What to produce:
Any picture in the data below should be skipped, while every line is repeated exactly.

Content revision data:

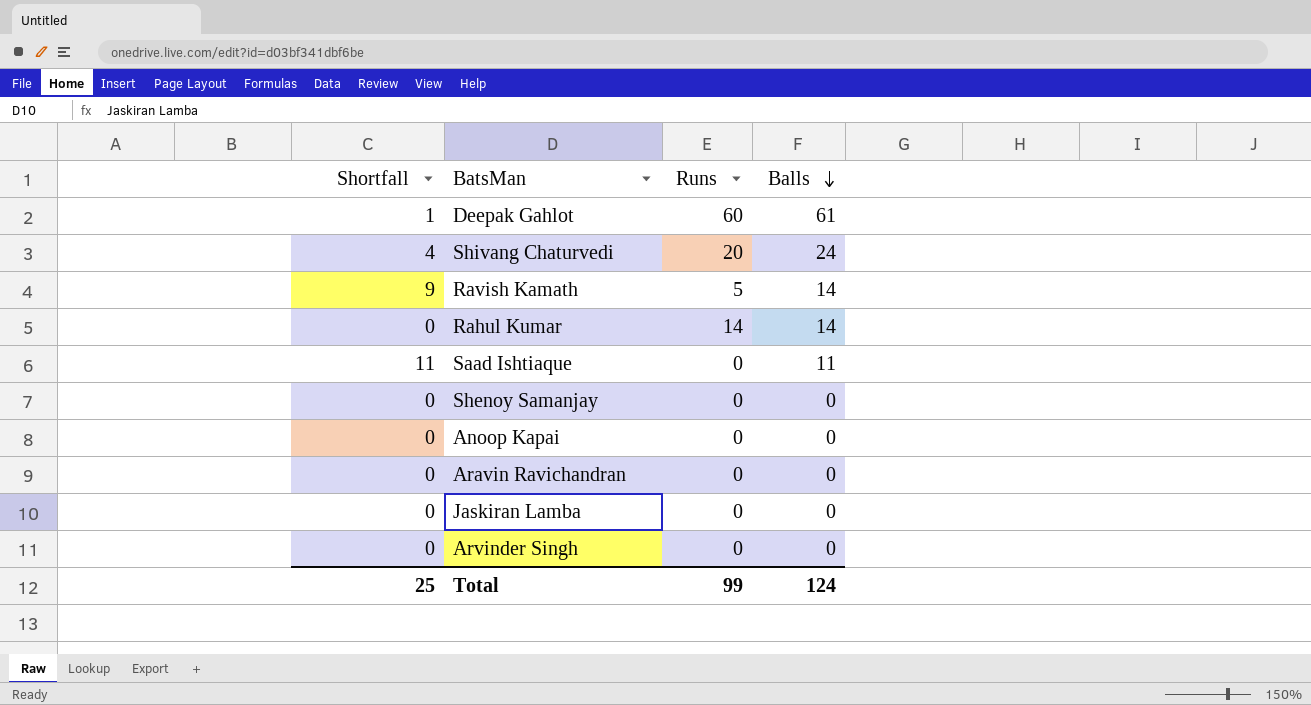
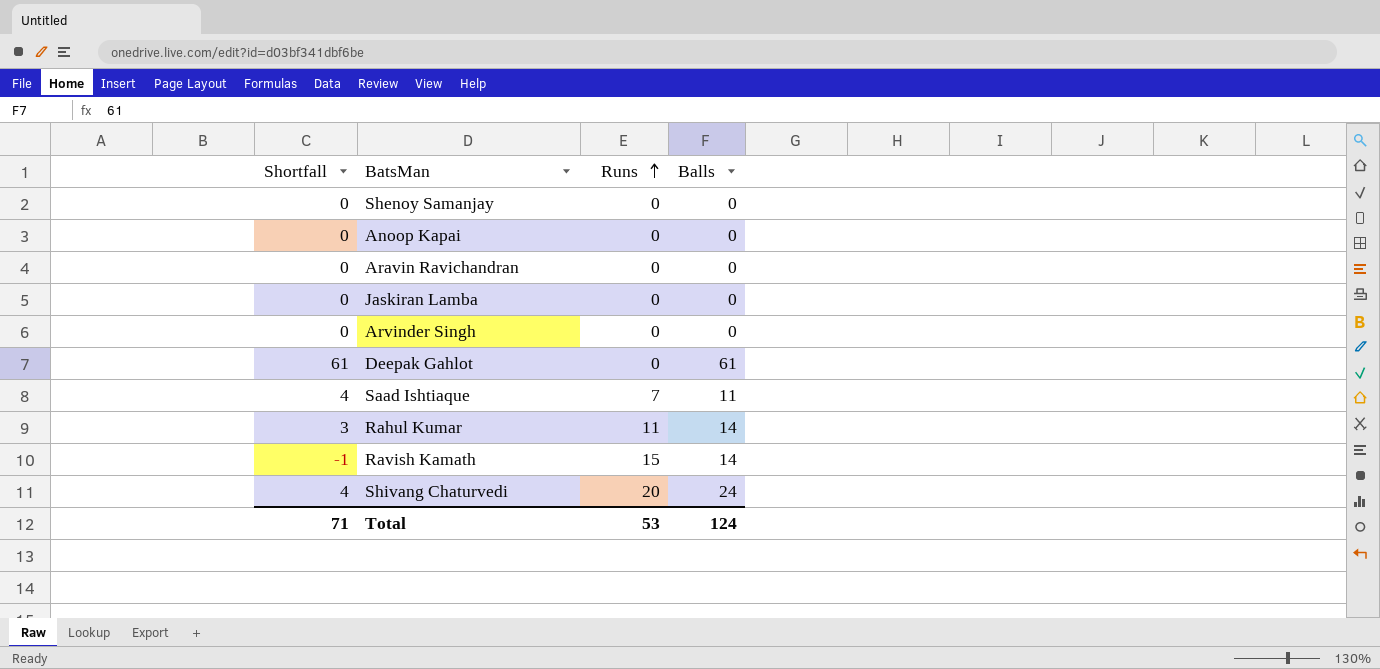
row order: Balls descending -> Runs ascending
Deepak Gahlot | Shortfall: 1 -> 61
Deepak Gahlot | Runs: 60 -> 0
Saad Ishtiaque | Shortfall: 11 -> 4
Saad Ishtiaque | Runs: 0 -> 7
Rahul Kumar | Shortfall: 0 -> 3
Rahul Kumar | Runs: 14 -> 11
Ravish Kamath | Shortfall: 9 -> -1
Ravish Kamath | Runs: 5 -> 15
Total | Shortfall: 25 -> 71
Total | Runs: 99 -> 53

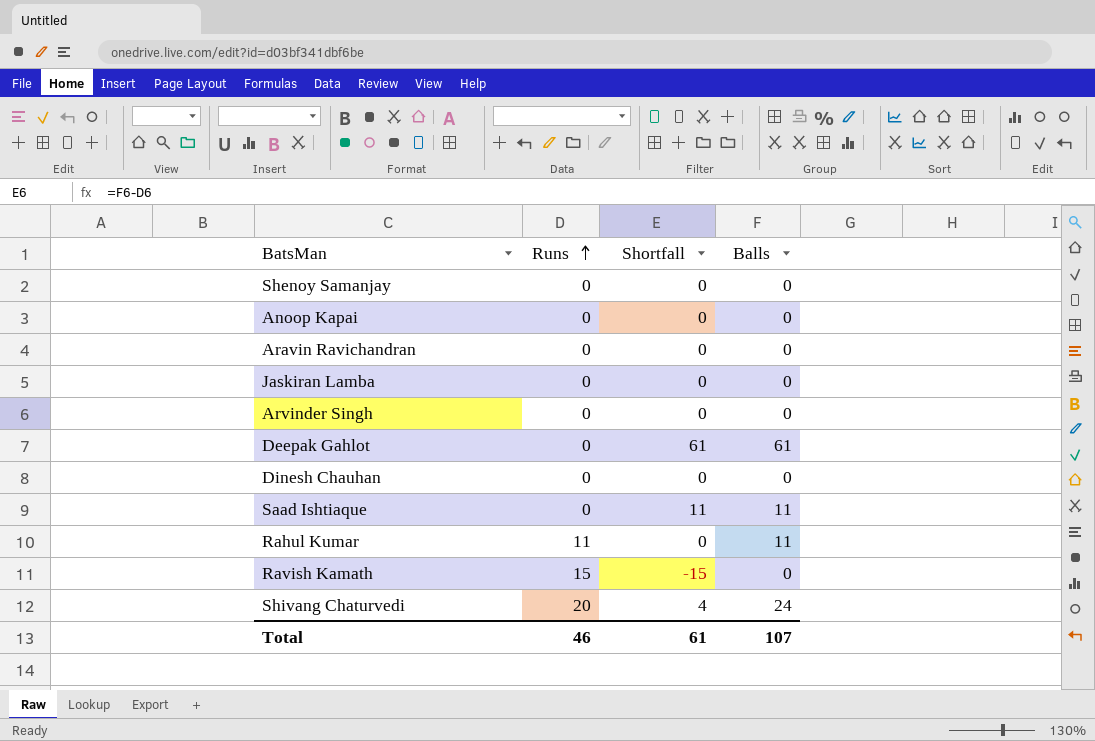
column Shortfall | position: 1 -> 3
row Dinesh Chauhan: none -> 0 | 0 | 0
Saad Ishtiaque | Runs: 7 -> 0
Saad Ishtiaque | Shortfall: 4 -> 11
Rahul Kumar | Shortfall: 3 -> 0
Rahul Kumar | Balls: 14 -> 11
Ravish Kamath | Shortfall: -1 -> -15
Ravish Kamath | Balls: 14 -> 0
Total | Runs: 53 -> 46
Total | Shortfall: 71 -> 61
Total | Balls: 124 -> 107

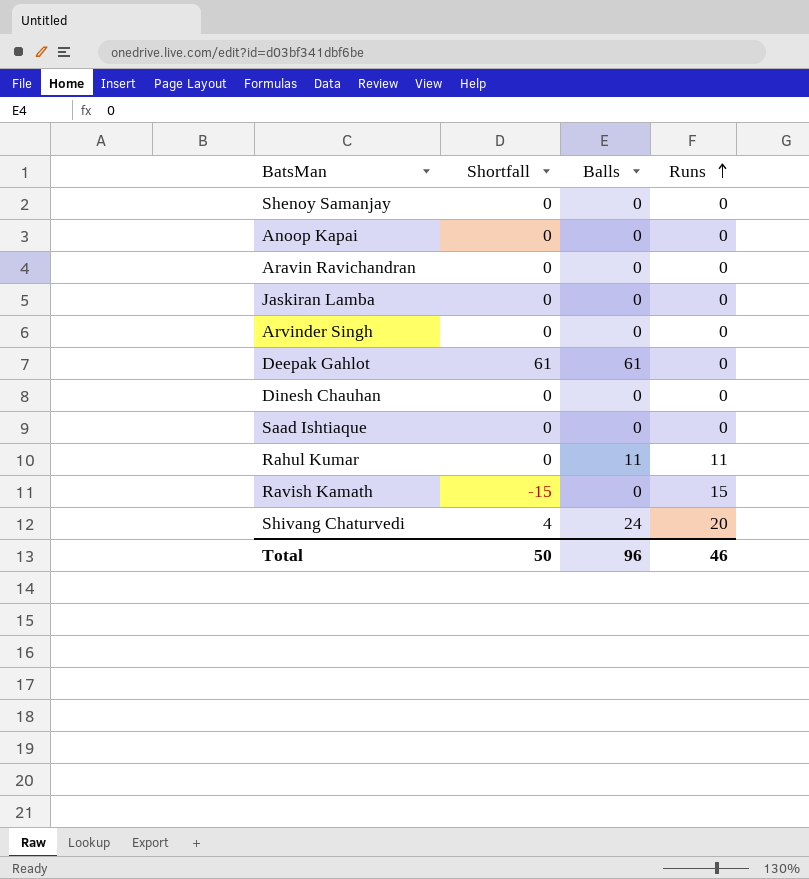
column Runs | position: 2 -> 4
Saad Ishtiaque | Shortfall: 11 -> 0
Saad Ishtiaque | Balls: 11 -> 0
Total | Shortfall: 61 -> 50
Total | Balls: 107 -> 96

Task solution:
row order: Balls descending -> Runs ascending
Deepak Gahlot | Shortfall: 1 -> 61
Deepak Gahlot | Runs: 60 -> 0
Saad Ishtiaque | Shortfall: 11 -> 4
Saad Ishtiaque | Runs: 0 -> 7
Rahul Kumar | Shortfall: 0 -> 3
Rahul Kumar | Runs: 14 -> 11
Ravish Kamath | Shortfall: 9 -> -1
Ravish Kamath | Runs: 5 -> 15
Total | Shortfall: 25 -> 71
Total | Runs: 99 -> 53

column Shortfall | position: 1 -> 3
row Dinesh Chauhan: none -> 0 | 0 | 0
Saad Ishtiaque | Runs: 7 -> 0
Saad Ishtiaque | Shortfall: 4 -> 11
Rahul Kumar | Shortfall: 3 -> 0
Rahul Kumar | Balls: 14 -> 11
Ravish Kamath | Shortfall: -1 -> -15
Ravish Kamath | Balls: 14 -> 0
Total | Runs: 53 -> 46
Total | Shortfall: 71 -> 61
Total | Balls: 124 -> 107

column Runs | position: 2 -> 4
Saad Ishtiaque | Shortfall: 11 -> 0
Saad Ishtiaque | Balls: 11 -> 0
Total | Shortfall: 61 -> 50
Total | Balls: 107 -> 96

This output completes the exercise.